26. You Slay Me by Katie MacAlister (342 pages)
- Ahaha, this was really good. MacAlister was hilarious, but at sometimes she made it obvious that she was trying to be clean (uses "oh darn" and "crap!" way too much) but has some vivid-ish sex scenes, so it didn't really mesh. Still good, and Aisling (the heroine) was sensational.

27. Mansfield Park by Jane Austen (427 pages)
- This was pretty good, and at times was better than P&P, which is still my favorite Austen novel. I find it peculiar that Fanny is Austen's favorite heroine, as she does next to nothing the entire novel, and allows people to just mow over her. Although, Edmund is actually my favorite beau. Yes, even more than Mr. Darcy! He was just so gosh-darn sweet to Fanny.

28. Darcy's Story by Janet Alymer (288 pages)
- My friend made me read this, and I regret accepting this book. It's Pride and Prejudice in Mr. Darcy's perspective, and the only enjoyable sections were the parts directly quoted from P&P. This woman clearly has no imagination and only wrote things that everyone who has ever read P&P could already infer about Darcy's life. :/ Not a good read.

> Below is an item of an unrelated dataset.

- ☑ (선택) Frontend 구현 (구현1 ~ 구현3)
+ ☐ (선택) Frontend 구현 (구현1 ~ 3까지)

29. Hard Day's Knight by Katie MacAlister (368 pages)
- This was really good. I picked it up after reading You Slay Me and thinking this description sounded hilarious, which it was. It's about a girl who is introduced to the world of Ren Fairs and meets a real knight and then goes about wooing him. Again though, she obviously avoided curse words but described the sex scenes and it was odd. Still highly enjoyable!

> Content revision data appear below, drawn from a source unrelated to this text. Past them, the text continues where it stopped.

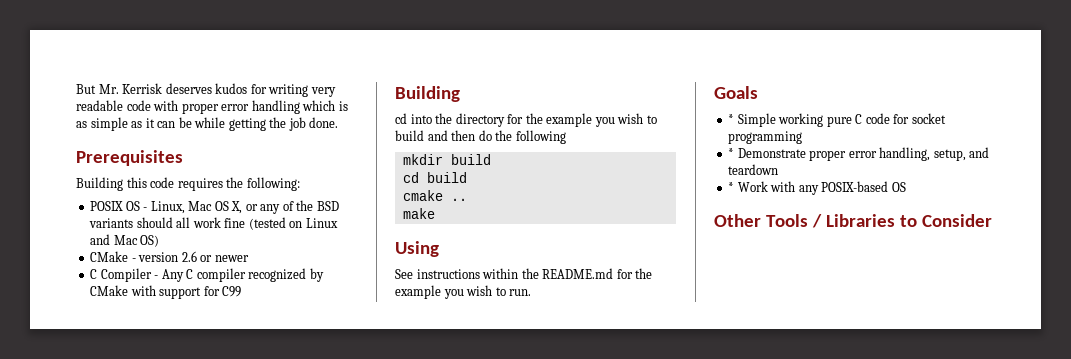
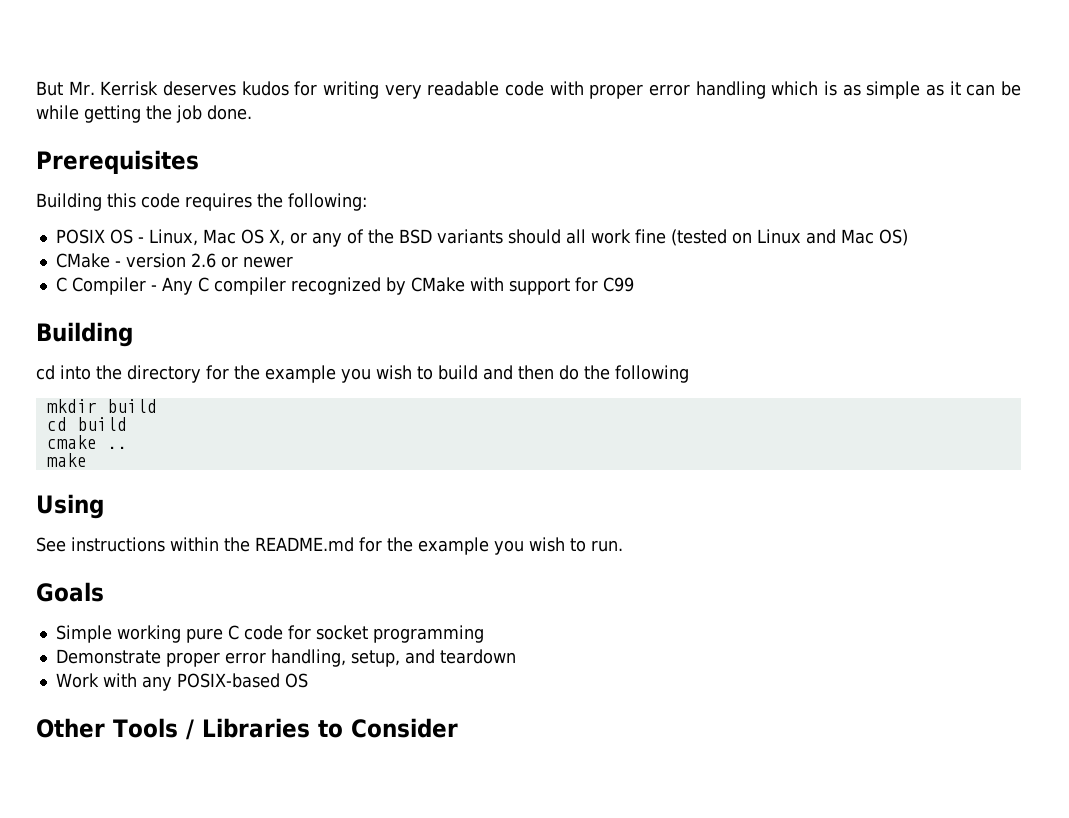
- * Simple working pure C code for socket programming
+ Simple working pure C code for socket programming
- * Demonstrate proper error handling, setup, and teardown
+ Demonstrate proper error handling, setup, and teardown
- * Work with any POSIX-based OS
+ Work with any POSIX-based OS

30. White Knight by Jim Butcher (404 pages)
- Ahh, I have been looking forward to this book and it did not disappoint! The only thing that annoyed me was I kept seeing Paul Blackthorne (from the show) doing the things in the book and it didn't fit. :/ But that was really bad on my part. It was SO hilarious, particularly the bits with Thomas. Now I can't wait for the next one!

31. Fire Me Up by Katie MacAlister (368 pages)
- Eh, this was okay. The sequel to You Slay Me, it featured Aisling again as the heroine. But she was so annoying in this, and was unbelievably self-centered. Like, she expected her "mate" to meet all of her demands and complained when he requested anything. Eh. I'll still read the third one, but MacAlister's books are getting a bit repetitive.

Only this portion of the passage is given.